Quel muro era il simbolo di una razionalità spietata che diventava ferocia e disumanità e nel dargli un colpo di piccone tutti noi ci siamo sentiti orgogliosi e consapevoli del significato della famosa frase di John Kennedy “Ich bin Berliner” (io sono un berlinese)(). Abbattere quel muro, essere dunque berlinesi ha significato per molti affermare in qualche modo la volontà di abbattere tutti i muri di odio nel mondo ().
Il nostro tempo è però caratterizzato anche da fallimenti, da promesse mancate della scienza e della tecnologia (lo Shuttle che esplode, l’incapacità di curare vecchie e nuove malattie) crisi economiche che gettano senza preavviso nella miseria intere popolazioni.
Dietro ragionamenti apparentemente lucidi si nasconde spesso qualche follia (il terrorismo, ad esempio). Sempre più spesso si possono ascoltare persone apparentemente di buon senso che con ricche e dotte argomentazioni vi spiegano che per risolvere i problemi della vita l’unica soluzione è …..la morte ().
E’ stato detto che il sonno della ragione genera mostri. Ma anche la ragione senza sentimenti, amicizia, affetti, solidarietà, comprensione, tolleranza può diventare disumana. Non a caso la ghigliottina non ha mai lavorato tanto come nell’epoca dei lumi.
Ma se la razionalità pura (quella con la “R” maiuscola, assoluta, scientifica, inflessibile, inflessibilmente programmatice, che non vede né uomo né Dio al di fuori di se stessa), il Pensiero Unico, la Dea Ragione, portano alle visioni rigidamente ideologiche, alle teorie disumanizzanti, alle pratiche dei campi di concentramento, ai ghetti di Soweto nei pressi Johannesburg, in altre parole alla catastrofe della torre () non per questo dobbiamo rassegnarci alla mancanza di ragionevolezza nel nostro agire.

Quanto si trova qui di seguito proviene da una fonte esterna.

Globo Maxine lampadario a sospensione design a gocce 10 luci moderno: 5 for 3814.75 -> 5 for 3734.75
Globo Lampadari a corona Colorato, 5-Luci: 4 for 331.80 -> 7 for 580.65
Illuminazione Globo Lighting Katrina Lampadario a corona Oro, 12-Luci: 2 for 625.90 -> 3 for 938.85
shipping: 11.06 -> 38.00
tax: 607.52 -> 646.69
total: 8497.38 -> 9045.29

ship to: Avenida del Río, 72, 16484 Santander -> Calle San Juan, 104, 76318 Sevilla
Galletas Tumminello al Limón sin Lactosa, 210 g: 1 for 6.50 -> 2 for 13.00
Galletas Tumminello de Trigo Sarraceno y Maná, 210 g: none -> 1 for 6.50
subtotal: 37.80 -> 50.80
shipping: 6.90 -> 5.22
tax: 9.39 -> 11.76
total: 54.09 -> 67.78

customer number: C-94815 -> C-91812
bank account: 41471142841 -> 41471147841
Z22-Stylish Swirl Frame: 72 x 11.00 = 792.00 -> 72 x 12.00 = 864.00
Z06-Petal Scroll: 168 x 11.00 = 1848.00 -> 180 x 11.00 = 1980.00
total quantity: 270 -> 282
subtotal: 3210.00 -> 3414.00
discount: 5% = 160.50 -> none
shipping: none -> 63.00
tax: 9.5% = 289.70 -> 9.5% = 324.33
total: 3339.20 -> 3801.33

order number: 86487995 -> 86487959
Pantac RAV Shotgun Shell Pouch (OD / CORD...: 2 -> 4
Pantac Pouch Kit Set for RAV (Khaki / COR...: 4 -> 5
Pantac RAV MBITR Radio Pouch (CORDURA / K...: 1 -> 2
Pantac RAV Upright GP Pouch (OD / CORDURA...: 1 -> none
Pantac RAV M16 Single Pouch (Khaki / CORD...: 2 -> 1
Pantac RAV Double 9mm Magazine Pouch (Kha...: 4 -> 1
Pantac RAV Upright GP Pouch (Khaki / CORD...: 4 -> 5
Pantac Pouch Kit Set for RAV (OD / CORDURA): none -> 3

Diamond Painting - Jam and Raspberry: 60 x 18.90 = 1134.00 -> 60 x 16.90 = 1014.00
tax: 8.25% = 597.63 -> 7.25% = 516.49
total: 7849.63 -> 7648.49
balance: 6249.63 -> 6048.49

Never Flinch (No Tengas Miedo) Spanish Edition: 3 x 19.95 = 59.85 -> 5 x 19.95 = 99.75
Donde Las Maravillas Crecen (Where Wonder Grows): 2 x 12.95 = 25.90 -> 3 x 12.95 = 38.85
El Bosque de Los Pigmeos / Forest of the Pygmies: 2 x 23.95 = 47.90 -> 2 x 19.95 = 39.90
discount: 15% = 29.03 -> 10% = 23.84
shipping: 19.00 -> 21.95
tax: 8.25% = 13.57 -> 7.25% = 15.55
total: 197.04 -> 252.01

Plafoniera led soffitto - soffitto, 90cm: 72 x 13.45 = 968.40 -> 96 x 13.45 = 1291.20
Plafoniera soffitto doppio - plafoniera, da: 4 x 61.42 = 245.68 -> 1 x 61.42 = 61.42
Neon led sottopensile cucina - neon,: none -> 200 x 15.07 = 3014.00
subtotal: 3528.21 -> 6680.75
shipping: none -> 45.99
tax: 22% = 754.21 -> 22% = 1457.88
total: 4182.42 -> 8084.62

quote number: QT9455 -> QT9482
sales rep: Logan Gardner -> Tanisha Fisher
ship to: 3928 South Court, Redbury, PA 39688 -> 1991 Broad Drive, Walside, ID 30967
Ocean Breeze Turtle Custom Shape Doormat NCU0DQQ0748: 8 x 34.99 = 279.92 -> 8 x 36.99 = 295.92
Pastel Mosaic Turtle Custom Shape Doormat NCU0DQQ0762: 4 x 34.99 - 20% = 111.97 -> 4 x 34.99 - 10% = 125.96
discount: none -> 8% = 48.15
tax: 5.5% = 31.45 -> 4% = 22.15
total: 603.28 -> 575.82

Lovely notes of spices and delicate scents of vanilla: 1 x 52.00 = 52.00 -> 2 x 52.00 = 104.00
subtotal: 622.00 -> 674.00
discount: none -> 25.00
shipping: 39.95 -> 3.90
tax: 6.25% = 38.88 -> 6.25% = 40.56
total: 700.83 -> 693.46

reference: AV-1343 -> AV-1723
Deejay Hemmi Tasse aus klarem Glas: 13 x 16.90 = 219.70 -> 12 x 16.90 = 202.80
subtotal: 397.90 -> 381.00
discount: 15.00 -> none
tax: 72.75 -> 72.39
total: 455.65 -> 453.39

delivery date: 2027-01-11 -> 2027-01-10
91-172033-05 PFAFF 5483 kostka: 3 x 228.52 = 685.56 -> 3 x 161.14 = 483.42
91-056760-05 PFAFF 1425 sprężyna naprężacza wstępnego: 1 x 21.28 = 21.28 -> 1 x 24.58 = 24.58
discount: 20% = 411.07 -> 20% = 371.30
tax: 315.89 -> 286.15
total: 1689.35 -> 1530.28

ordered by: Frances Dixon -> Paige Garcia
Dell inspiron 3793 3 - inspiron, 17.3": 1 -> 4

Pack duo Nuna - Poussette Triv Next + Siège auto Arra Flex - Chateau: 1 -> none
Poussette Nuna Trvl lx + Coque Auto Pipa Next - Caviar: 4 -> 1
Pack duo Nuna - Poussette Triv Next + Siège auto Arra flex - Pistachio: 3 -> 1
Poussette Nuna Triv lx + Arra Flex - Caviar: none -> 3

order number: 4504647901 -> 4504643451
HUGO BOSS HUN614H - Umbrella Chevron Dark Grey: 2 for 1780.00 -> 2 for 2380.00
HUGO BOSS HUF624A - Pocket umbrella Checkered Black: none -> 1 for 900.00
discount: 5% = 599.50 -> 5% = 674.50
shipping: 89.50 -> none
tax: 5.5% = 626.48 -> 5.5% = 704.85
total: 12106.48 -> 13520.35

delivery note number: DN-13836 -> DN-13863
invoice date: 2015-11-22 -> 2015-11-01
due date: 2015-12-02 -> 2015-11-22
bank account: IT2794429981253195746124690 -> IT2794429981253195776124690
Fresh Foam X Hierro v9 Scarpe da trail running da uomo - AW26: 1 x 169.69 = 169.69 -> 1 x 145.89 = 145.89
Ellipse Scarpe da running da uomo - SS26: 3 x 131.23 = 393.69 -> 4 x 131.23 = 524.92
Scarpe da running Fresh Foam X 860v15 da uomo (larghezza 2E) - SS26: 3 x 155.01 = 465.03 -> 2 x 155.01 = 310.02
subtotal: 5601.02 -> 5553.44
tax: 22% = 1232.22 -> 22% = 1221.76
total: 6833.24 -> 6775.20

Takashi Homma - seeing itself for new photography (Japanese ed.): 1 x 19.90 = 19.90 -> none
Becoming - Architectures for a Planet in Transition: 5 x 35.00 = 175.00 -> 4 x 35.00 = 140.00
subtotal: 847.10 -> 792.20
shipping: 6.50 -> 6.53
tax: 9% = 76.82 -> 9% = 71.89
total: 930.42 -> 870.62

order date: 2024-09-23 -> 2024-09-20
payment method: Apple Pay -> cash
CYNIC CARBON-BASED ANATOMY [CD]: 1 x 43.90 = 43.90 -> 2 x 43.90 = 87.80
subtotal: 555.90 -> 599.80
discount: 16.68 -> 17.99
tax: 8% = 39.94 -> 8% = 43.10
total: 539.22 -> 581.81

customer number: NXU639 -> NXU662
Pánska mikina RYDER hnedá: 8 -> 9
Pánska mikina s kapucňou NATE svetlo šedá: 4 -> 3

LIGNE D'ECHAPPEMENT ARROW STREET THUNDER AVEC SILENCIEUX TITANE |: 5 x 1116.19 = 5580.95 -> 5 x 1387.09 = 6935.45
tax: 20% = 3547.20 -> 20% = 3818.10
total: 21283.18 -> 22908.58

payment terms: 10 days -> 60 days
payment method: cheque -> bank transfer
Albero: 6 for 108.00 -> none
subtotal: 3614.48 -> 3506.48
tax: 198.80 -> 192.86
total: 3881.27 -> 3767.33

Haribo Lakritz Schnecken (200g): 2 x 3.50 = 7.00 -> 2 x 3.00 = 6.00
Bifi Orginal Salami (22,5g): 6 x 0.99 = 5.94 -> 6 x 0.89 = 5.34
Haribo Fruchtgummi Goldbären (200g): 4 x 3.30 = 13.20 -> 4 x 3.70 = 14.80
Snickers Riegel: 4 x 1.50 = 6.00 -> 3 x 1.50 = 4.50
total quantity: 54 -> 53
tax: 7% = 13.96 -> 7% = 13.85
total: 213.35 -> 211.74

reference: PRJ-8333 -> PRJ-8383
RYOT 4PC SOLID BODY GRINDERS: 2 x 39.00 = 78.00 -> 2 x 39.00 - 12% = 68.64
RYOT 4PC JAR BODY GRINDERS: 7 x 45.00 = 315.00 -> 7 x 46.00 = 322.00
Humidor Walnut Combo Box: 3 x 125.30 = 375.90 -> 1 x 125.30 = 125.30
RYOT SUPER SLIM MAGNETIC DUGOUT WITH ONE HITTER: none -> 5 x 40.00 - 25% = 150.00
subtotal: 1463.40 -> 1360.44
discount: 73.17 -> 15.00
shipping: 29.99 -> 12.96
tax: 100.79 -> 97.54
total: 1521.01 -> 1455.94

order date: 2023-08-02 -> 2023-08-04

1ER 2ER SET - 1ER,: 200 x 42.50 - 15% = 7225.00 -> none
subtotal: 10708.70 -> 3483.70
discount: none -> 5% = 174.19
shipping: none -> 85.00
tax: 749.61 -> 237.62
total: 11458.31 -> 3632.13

La capacità di riflettere, di dubitare, di mettere in discussione le cose che abbiamo imparato, in altre parole la capacità di ragionare sono un patrimonio e un valore che ciascuno porta con sé e che ci differenziano da qualunque altro animale. Descartes ha affermato “Cogito ergo sum” (penso dunque sono) affermazione piuttosto radicale ma che mi sentirei di sottoscrivere se essa significasse anche: “poiché sono un uomo, sono in grado (devo, ho la responsabilità ) di ragionare”.
Guardiamo quindi al mondo con curiosità critica, con simpatia, desiderosi di comprendere ma non di farci incantare, con la libertà interiore di chi sa farsi stupire ma non intende lasciarsi ipnotizzare.
Non sono stati solo i sistemi totalitari caduti col muro di Berlino a cercare di imbrigliare il cuore e le menti delle persone e delle generazioni più giovani in particolare. Il rischio è immanente in tutti i sistemi, anche quelli formalmente più democratici e liberali. Infatti le relazioni di potere sono spesso invisibili, sono costruite sul senso di colpa che spesso viene spacciato per senso del dovere. I sistemi educativi, in particolare, sono stati spesso lo strumento attraverso i quali si è cercato di uniformare il modo di pensare e di agire delle persone rendendoli null’altro che another brick in the wall, un altro mattone nel muro…
Dobbiamo ringraziare i Pink Floyd per una magnifica canzone e un video che valgono sull’argomento più di mille parole.